Ketubah (Marriage Contract) The ketubah outlines the couple's responsibilities ― to provide one another with food, shelter and clothing, and to be attentive to each other's emotional needs. The document is signed by two witnesses, and has the standing of a legally binding agreement. It is often written amidst beautiful artwork, to be framed and displayed in the home. Kara and Sam have each selected two witnesses on both sides to sign the ketubah: Brent Swift, Becca Varon, Becca Korn and Jonathan Volfson. The reading of the ketubah acts as a break between the first part of the ceremony ― Kiddushin ("betrothal"), and the latter part ― Nissuin ("marriage").

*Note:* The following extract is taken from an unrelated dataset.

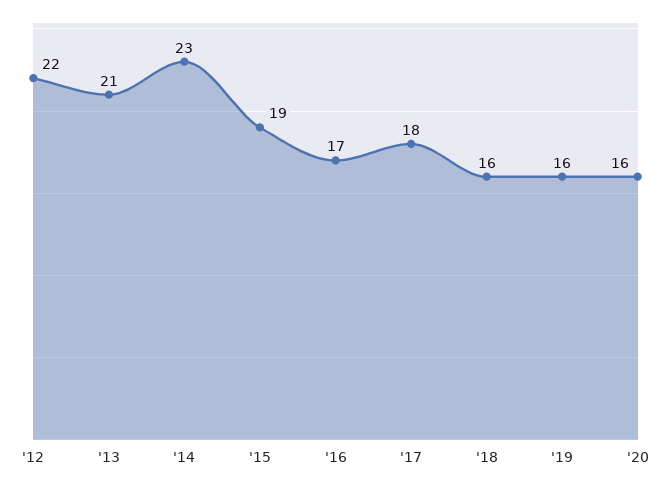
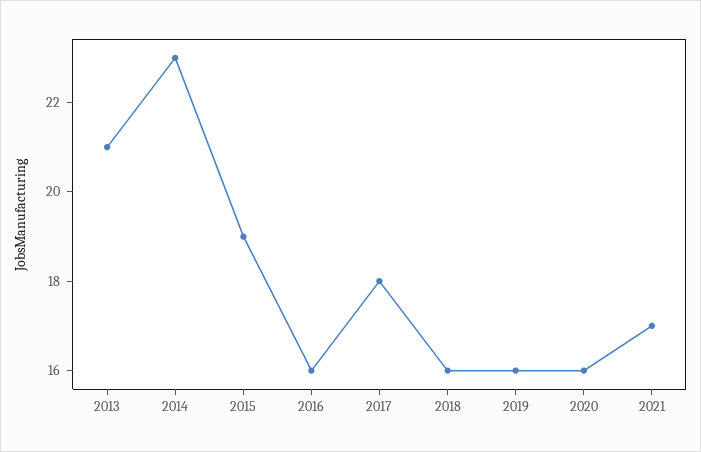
'12: 22 -> none
'16: 17 -> 16
2021: none -> 17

Breaking the Glass A glass is now placed on the floor, and (traditionally) the groom shatters it with his foot. This serves as an expression of sadness at the destruction of the Temple in Jerusalem, and identifies the couple with the spiritual and national destiny of the Jewish people. A Jew, even at the moment of greatest rejoicing, is mindful of the Psalmist's injunction to "set Jerusalem above my highest joy." This marks the conclusion of the ceremony. With shouts of "Mazel Tov," the groom and bride are then given an enthusiastic reception from the guests as they leave the chuppah together.
Blessing The Challah The wedding meal begins with a blessing over the challah, an elaborately braided bread. The couple's parents or another honored guest can make the hamotzi, or blessing.
The Hora No Jewish wedding is complete without the Hora, or chair dance. In this tradition, a few strong and brave guests hoist the bride and groom high above the crowd on chairs to the infectious sounds of "Hava Nagila". Friends and family dance around in an ecstatic circle as the elevated couple tries not to look (or fall) down. Everyone who is able to shake their body should assume this the time to get on the dance floor.